Feierstein v. N.C. Dept. of Environment & Natural Resources, 211 N.C. App. 194 (2011)

April 19, 2011 · North Carolina Court of Appeals · No. COA10-912
211 N.C. App. 194

STEVEN FEIERSTEIN & LISA FEIERSTEIN, Plaintiffs v. N.C. DEPT. OF ENVIRONMENT & NATURAL RESOURCES, Defendant

No. COA10-912

(Filed 19 April 2011)

Damages and Remedies— negligence — calculation of property’s value — fair market value

The Industrial Commission erred in a negligence action, arising from defendant’s issuance of a septic permit and then its later determination that the lot was unsuitable for a septic system, by using fair market values of the pertinent property from 2007 rather than 2001 for calculating damages. The injury to plaintiff’s real property was completed as of 14 February 2001, and there was not a continuing wrong or intermittent or recurring damages.

Appeal by defendant from order entered 21 April 2010 by the North Carolina Industrial Commission. Heard in the Court of Appeals 26 January 2011.

George B. Daniel, P.A., by George B. Daniel; and Stevens Martin Vaughn & Tadych, PLLG, by Michael J. Tadych, for plaintiffappellees.

Attorney General Roy Cooper, by Assistant Attorney General Olga Vysotskaya, for defendant-appellant.

STEELMAN, Judge.

Where the injury to plaintiff’s real property was completed as of 14 February 2001 and there was not a continuing wrong or intermittent or recurring damages, the correct measure of damages was the difference between the fair market values of the property immediately before and after the injury. The Commission erred in using fair market values of the property from 2007.

I. Factual and Procedural Background

Steven and Lisa Féierstein (plaintiffs) initiated this negligence action after the North Carolina Department of Environmental and Natural Resources (NCDENR) (defendant) conducted a soil evaluation and issued a septic permit for their building lot in 1987 and then later determined that the lot was unsuitable for a septic system, in 2001. The facts of this case are set forth in the first appeal to this *195Court. See Feierstein v. N.C. Dep’t of Envtl. & Natural Res., — N.C. App. —, 690 S.E.2d 558 (2010) (unpublished).

In the first appeal, this Court reversed the Commission’s award of damages based upon plaintiffs’ out-of-pocket expenditures, and remanded the case to the Commission “for the entry of a new order with respect to the issue of damages that utilizes a legally permissible measure of damages.” Id. On remand, the Commission determined that the proper measure of damages was the diminution in value of plaintiffs’ property.

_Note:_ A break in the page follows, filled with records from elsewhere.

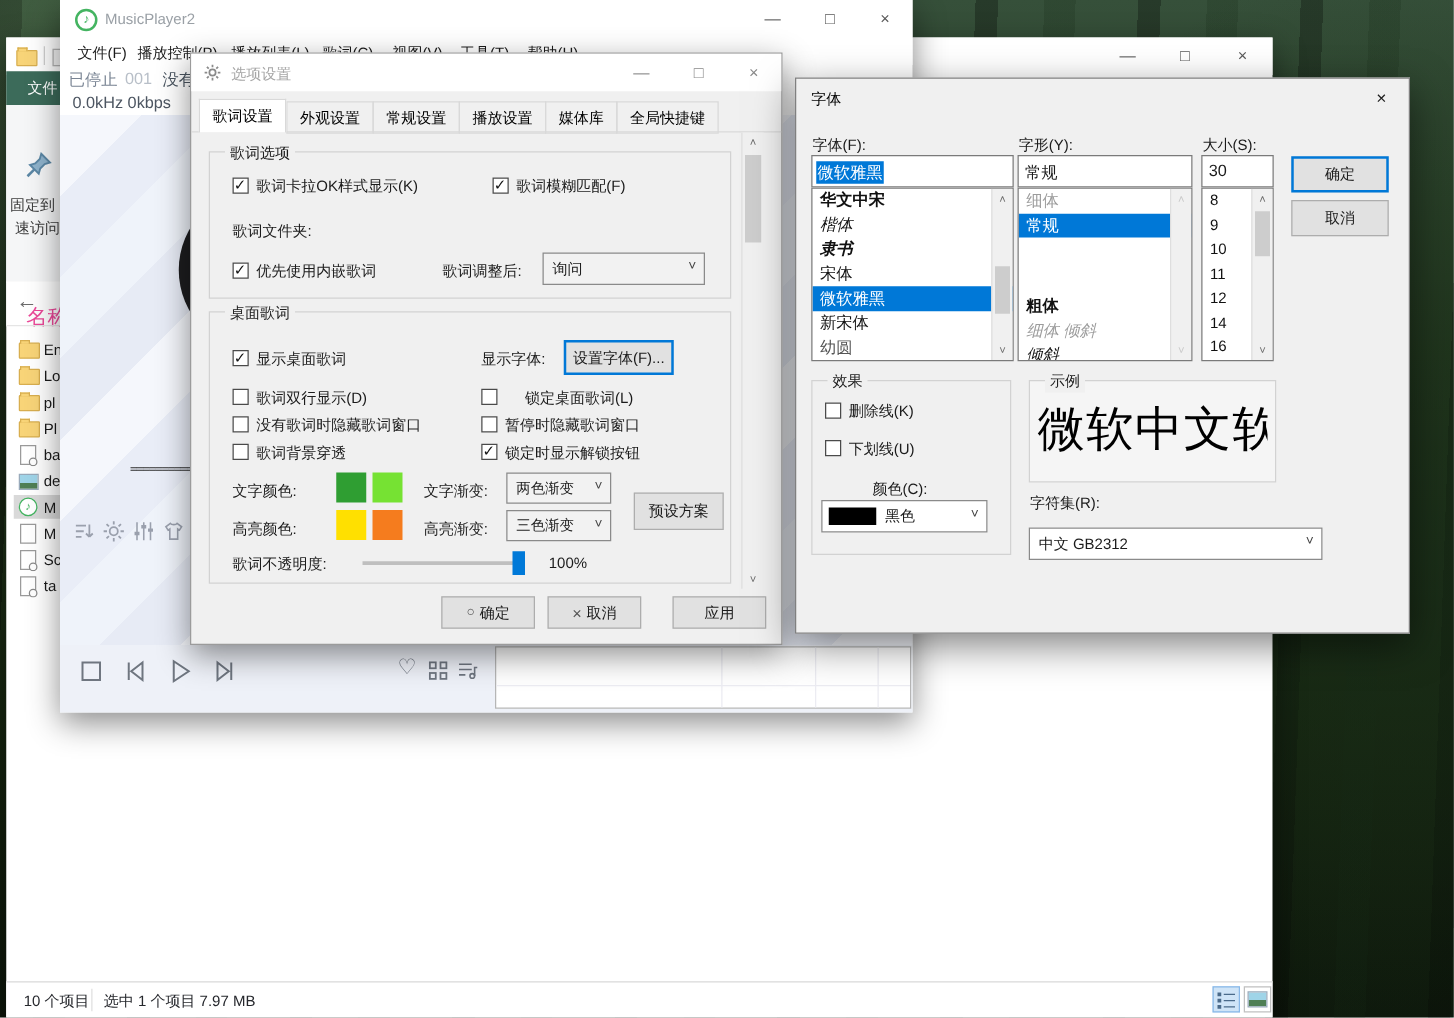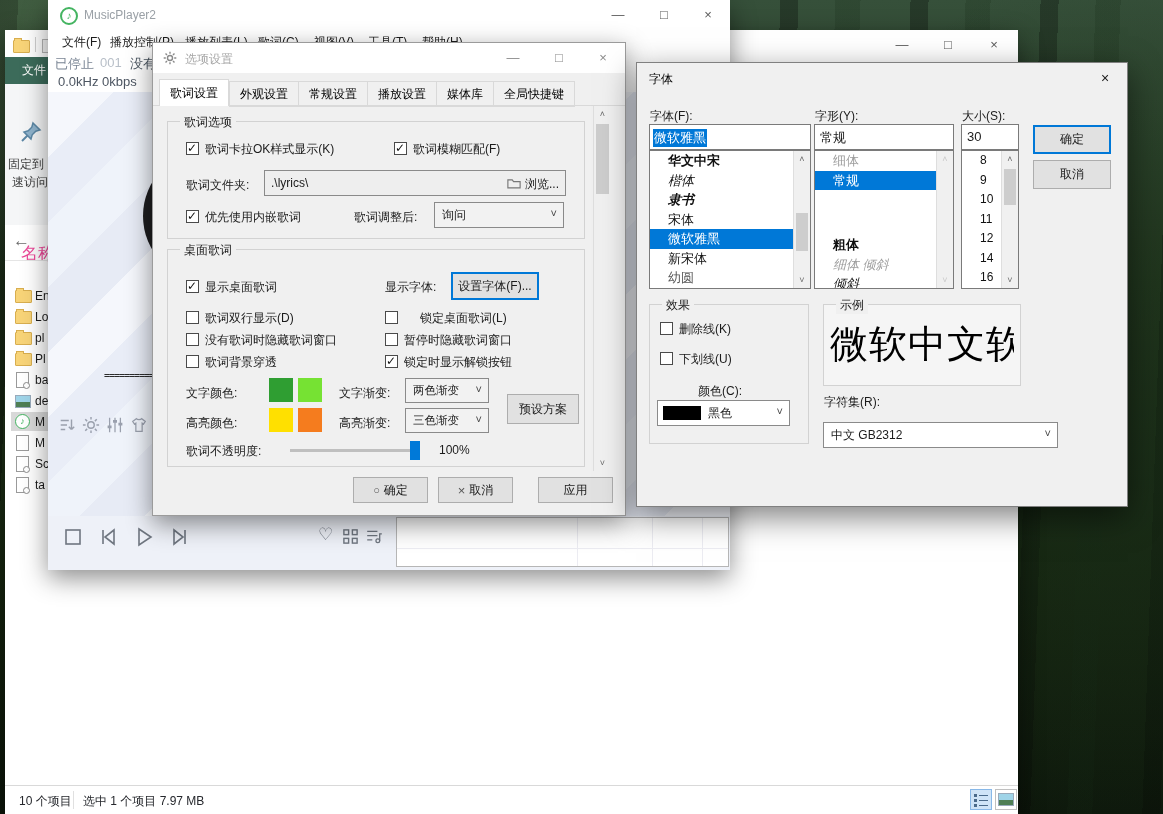"华文中宋" .li { padding-left: 18px -> 6px }
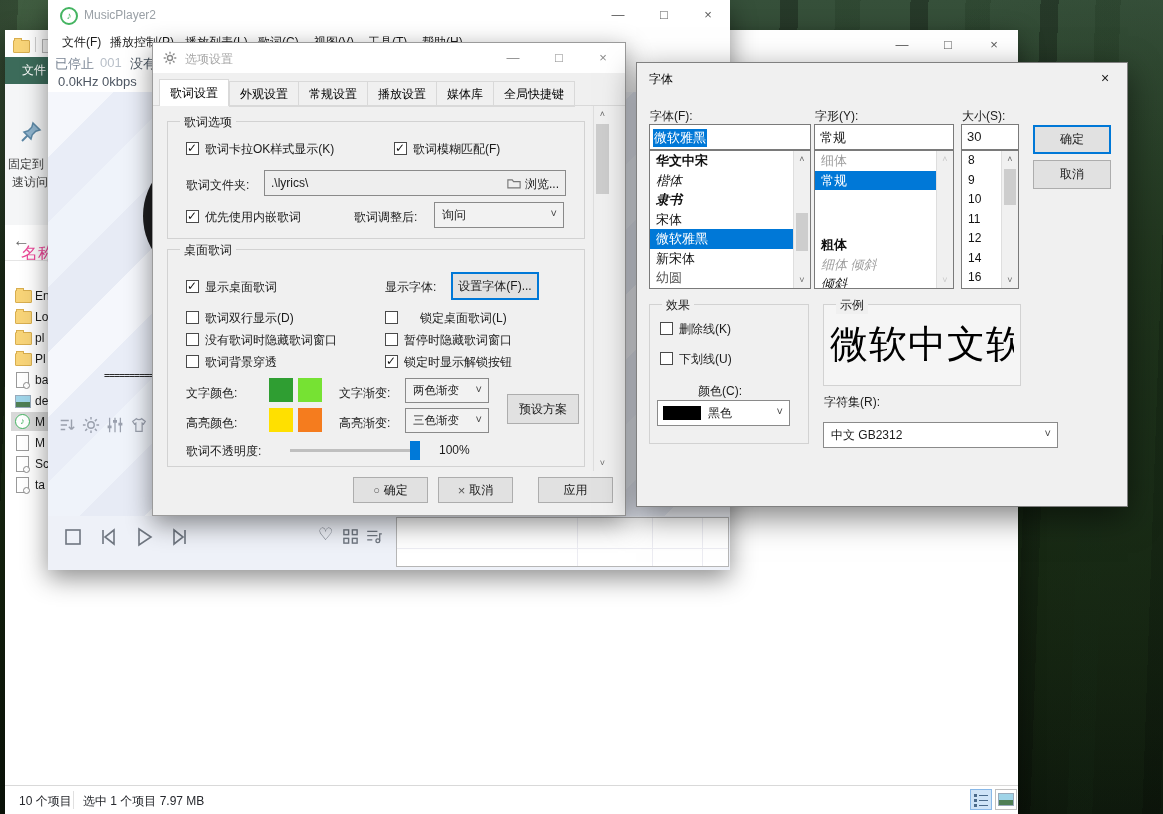".\lyrics\" div.ab { html: <div> <span>.\lyrics\</span> <svg> <path></path> </svg> <span>浏览...</span> </div> -> none }
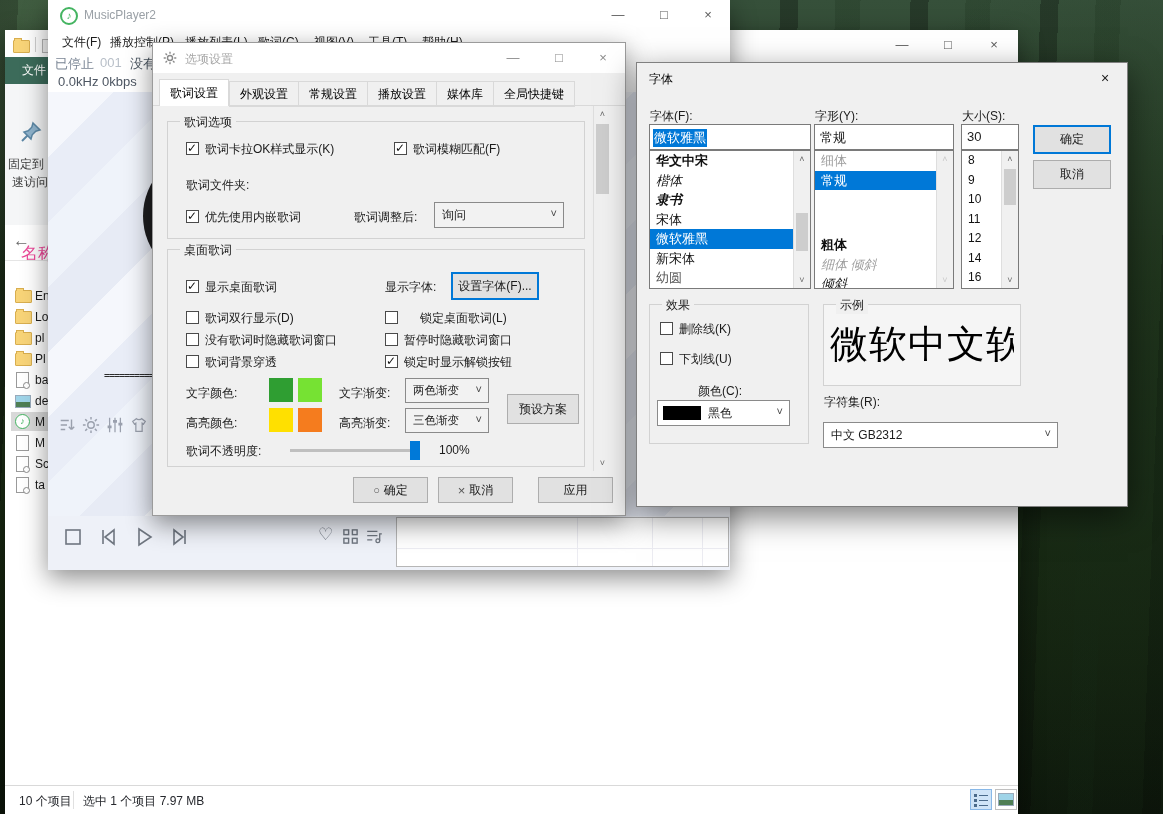"En" div.ab { top: 252px -> 236px }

The Commission determined that the fair market value of the property on 7 December 2000 with the permit was $125,000.00, and that with the revocation of the permit, the “marketability of the lot was reduced by 70%.” The Commission went on to find that the appraised value of the property as of 11 July 2007 was $300,000.00 with all permits in place and that the value as of 11 July 2007 without the permit was $70,000.00 to $80,000.00. Based upon these findings, the Commission awarded damages to plaintiffs of $220,000.00. Defendant appeals.

II. Damages based upon Diminution in Value for a Completed Injury

In its only argument, defendant contends that the Commission erred in calculating the diminished value of plaintiffs’ property using values from 2007 rather than 2001. We agree.

Where the injury to real property is completed or by a single act becomes a fait accompli, and where it does not involve a continuing wrong or intermittent or recurring damages, a plaintiff is entitled to recover the difference between the fair market value of the property immediately before and immediately after the damage. See Paris v. Carolina Portable Aggregates, Inc., 271 N.C. 471, 484, 157 S.E.2d 131, 141 (1967); Broadhurst v. Blythe Bros. Co., 220 N.C. 464, 469, 17 S.E.2d 646, 649 (1941); Huberth v. Holly, 120 N.C. App. 348, 353, 462 S.E.2d 239, 243 (1995); Huff v. Thornton, 23 N.C. App. 388, 393-94, 209 S.E.2d 401, 405 (1974), aff’d, 287 N.C. 1, 213 S.E.2d 198 (1975). Our Supreme Court has adhered to this diminution in value formula in cases where the injury is completed, and has held that a trial court’s instruction for damages based upon diminution in value was correctly stated as the difference in market value immediately before the damage and immediately after the damage. See Paris, 271 N.C. at 484, 157 S.E.2d at 141; Huff, 23 N.C. App. at 393-94, 209 S.E.2d at 405.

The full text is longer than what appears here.